Here's the thing. Most people probably don't notice this. Obviously so, or else the big chains would be out of business. I noticed it because in order to live normally, I have to. See I was blessed with the stomach of a 70 year old right out of the gate. People like me suffer usually from some stomach acid issues combined with asthma because of the toxins we take in from food, water or anything else we consume. If you are in disbelief, go grab something you bought at the store. Turn that puppy over and read the ingredients ALOUD. If you sound like you are just learning to read or like you suddenly developped a rainman complex, you are probably reading some chemical that you have never heard of.

How about any partially hydogenated XXXX or high fructose XXXX. That translates to trans fat and sugar. Your bread probably has at least one if not both. That means the sandwiches that should be a good, light meal are bad for you on all accounts - mayo is bad... period, processed meat is terrible and cage raised with more hormones than that bitch you wish you never dated in high school, and the cheese is from who knows where.

I should probably point out that I eat well, or at least as well as the grocery store allows. I never go out to eat at lunch (I bring it to work), I eat lots of fruit and yogurt for breakfast, and I eat light dinners like soups or chicken. I rarely eat red meat, even more rarely drink sodas, never drink coffee, and drink almost only water. Granted I like to drink, but in truth that is only like 2 nights a week. All of this should add up to healthy or at least somewhat, but all signs point to the exact opposite. Truthfully, I don't think I would be doing much worse if I ate out every meal.
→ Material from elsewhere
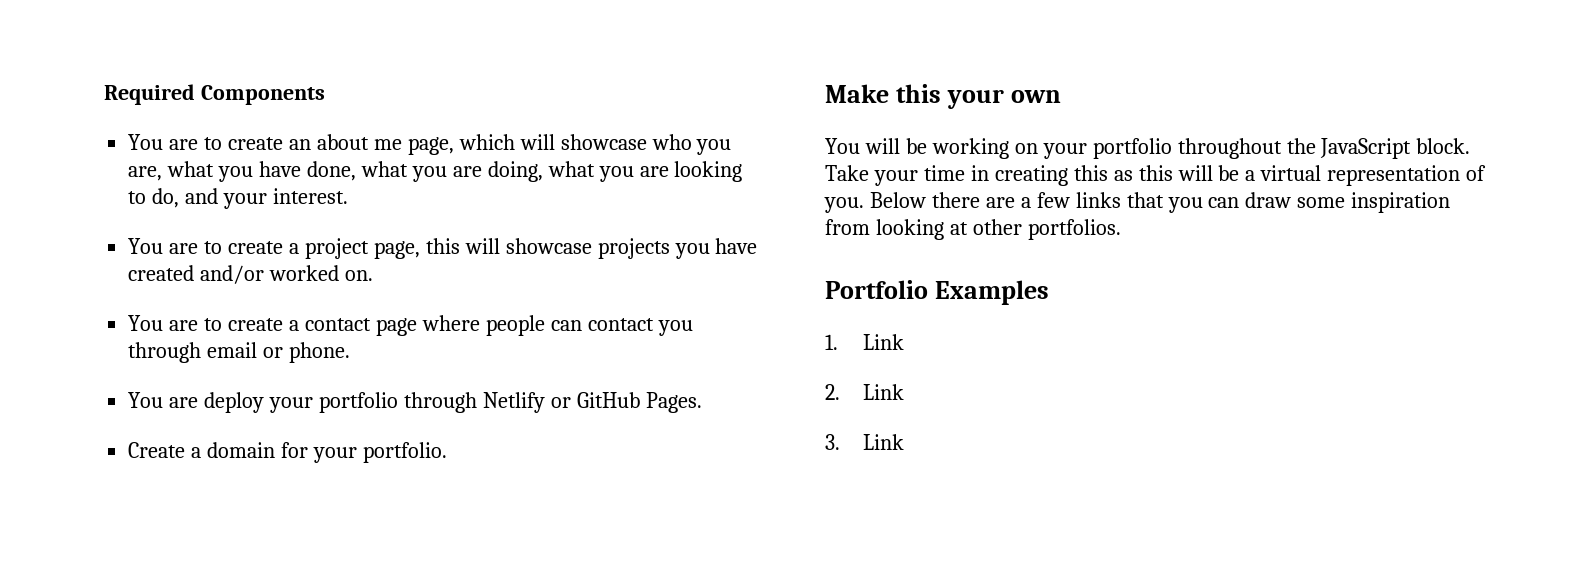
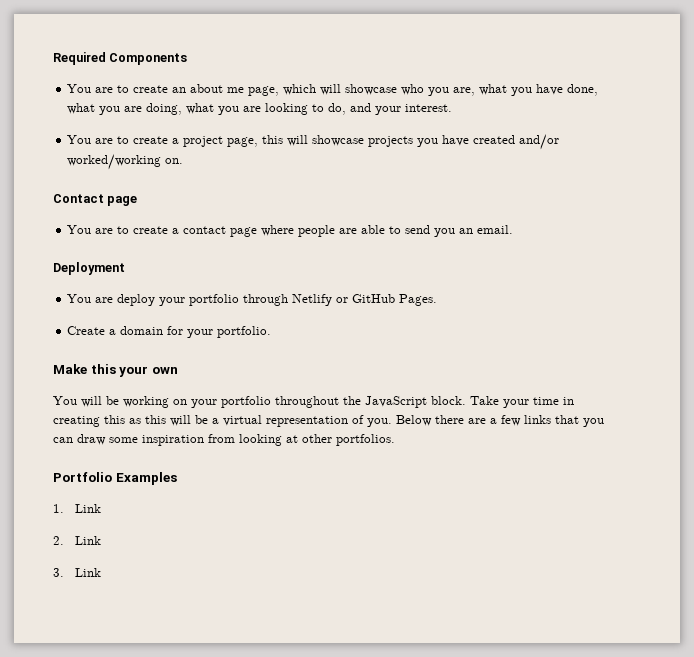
[269,265,340,281] worked -> [67,154,162,170] worked/working
(374, 275) none -> [53,194,138,206] // Contact page
[550,318,693,336] [128,342,351,363] can contact you through email or phone. -> [339,225,514,237] [53,262,125,275] are able to send you an email. // Deployment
Even the water you drink, trendy bottled water or otherwise, unless it is reverse osmosis filtered water, has some toxin in it.

My point is, why do the people that run these stores continue to poison people?
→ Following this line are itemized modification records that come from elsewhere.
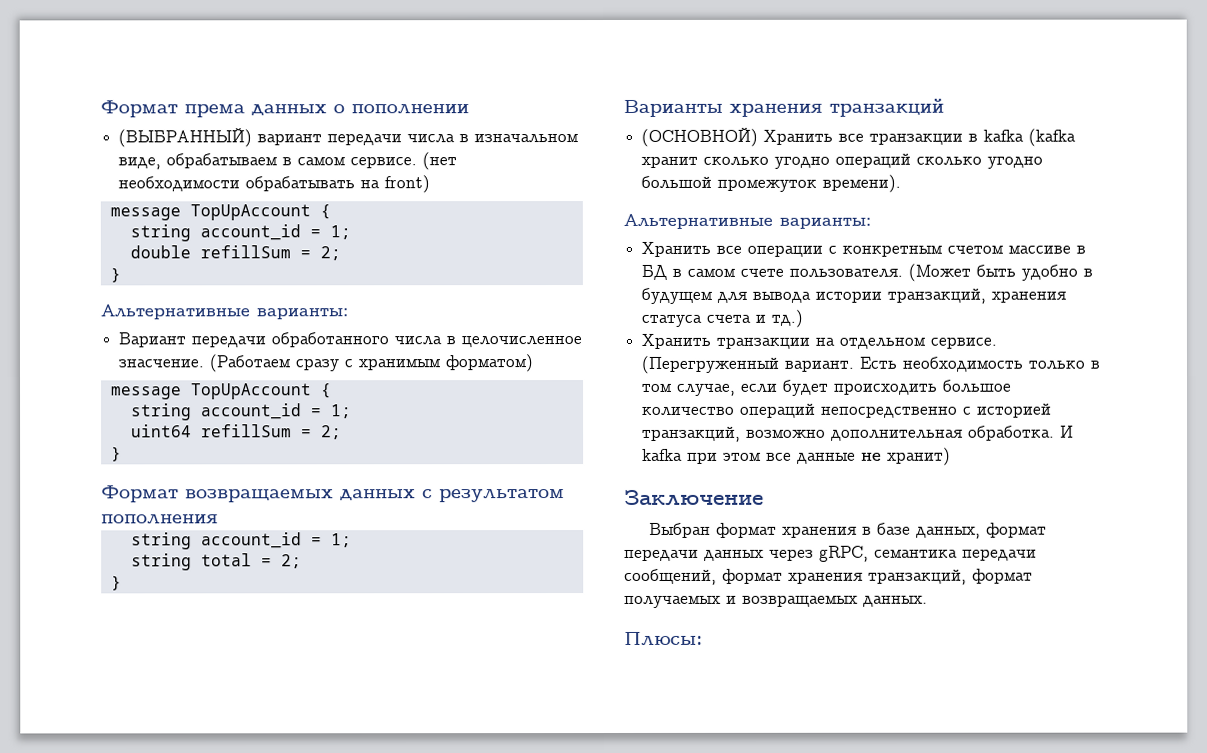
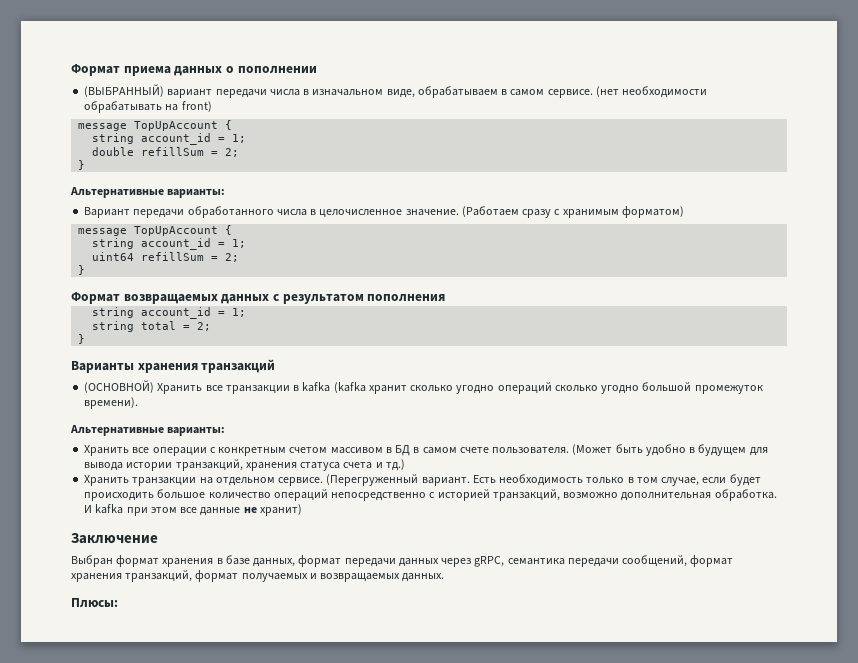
[100,100,245,118] Формат према -> [71,64,171,76] Формат приема
[118,359,205,368] знасчение. -> [405,209,459,216] значение.
[1008,245,1072,254] массиве -> [330,447,383,454] массивом

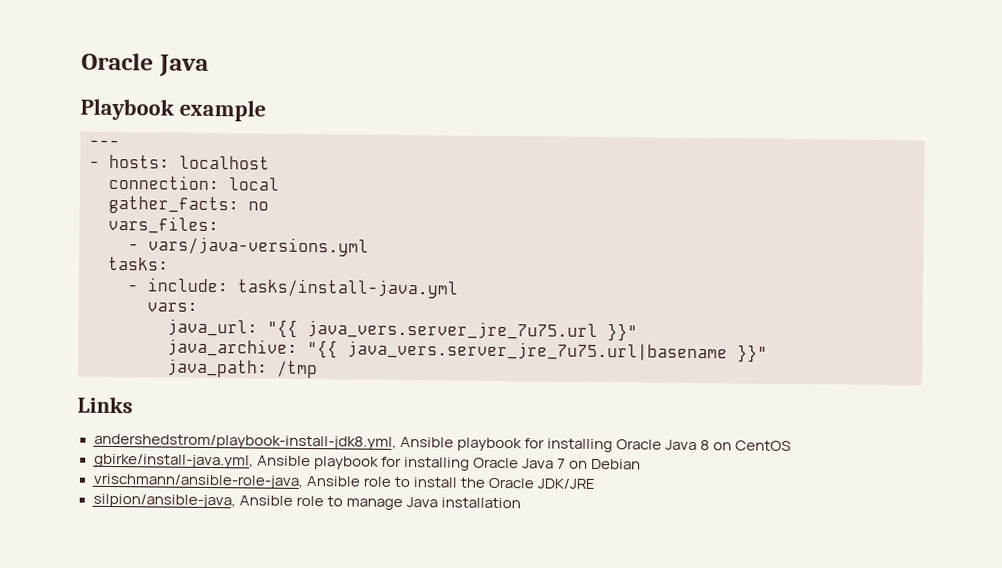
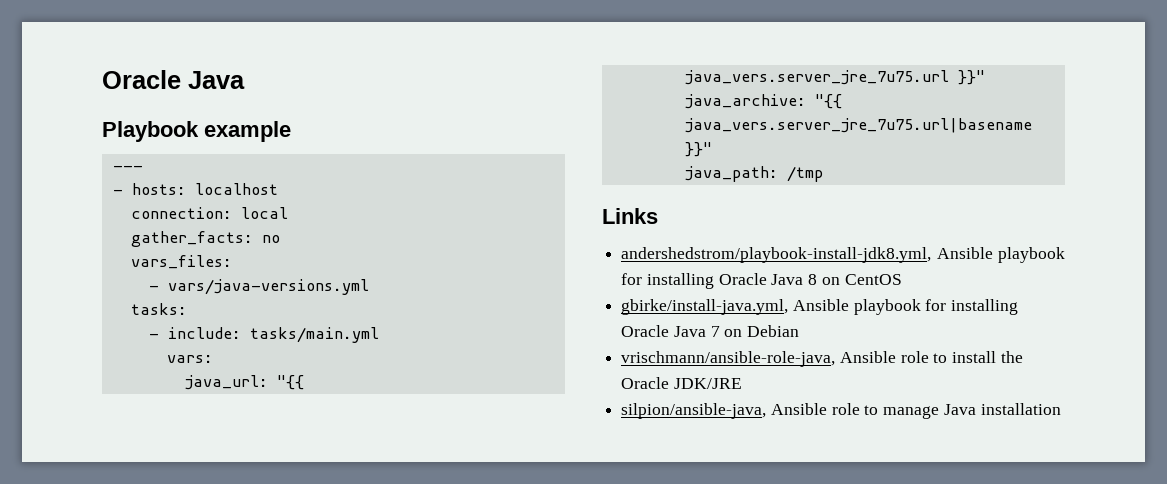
[237,278,459,299] tasks/install-java.yml -> [249,327,379,343] tasks/main.yml

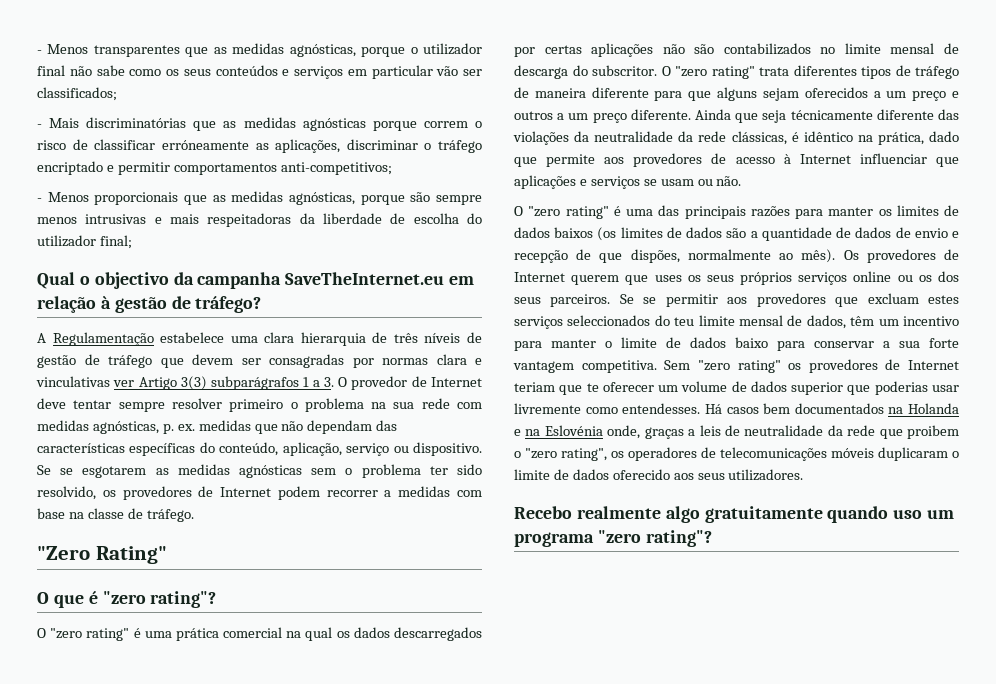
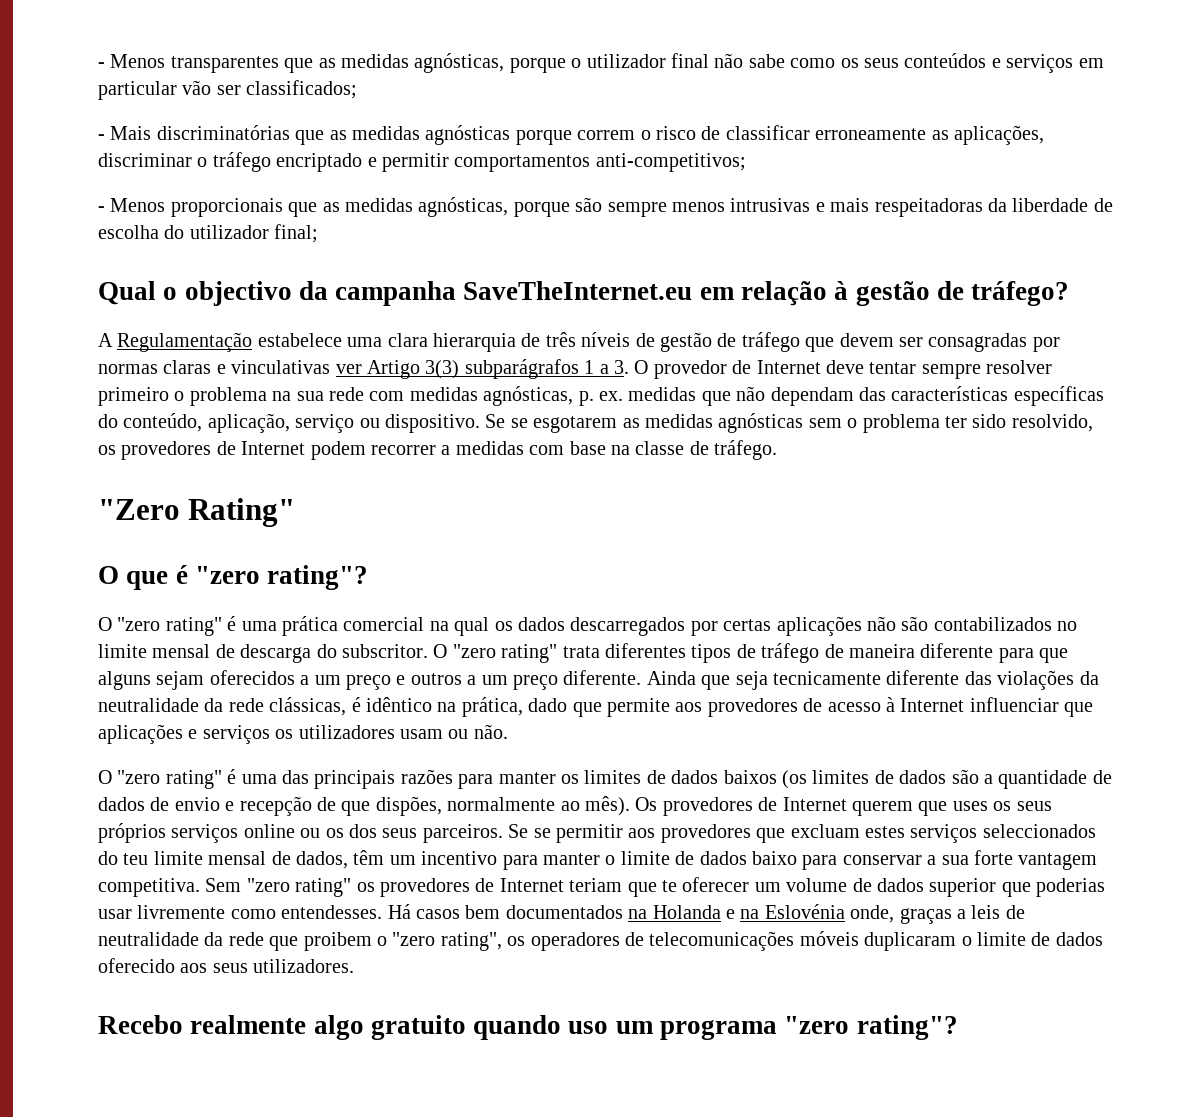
[161,140,249,150] erróneamente -> [815,128,927,140] erroneamente
[436,354,467,365] clara -> [163,360,212,374] claras
[790,110,873,120] técnicamente -> [772,671,881,685] tecnicamente
[643,179,657,186] se -> [275,725,395,739] os utilizadores
[704,506,823,523] gratuitamente -> [370,1015,466,1040] gratuito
Truthfully, you probably won't feel the effects of this crap until you are too old to care. Not only that, it's cheaper and lasts longer. Typical American attitude suggests that our society is more price point than anything else. Well not me. I never have been. So I suppose I will join ranks with the dreaded "rich hippies" at Whole Foods and Central Market that I used to despise so much. I damn the big grocers for driving me to this. BLAST!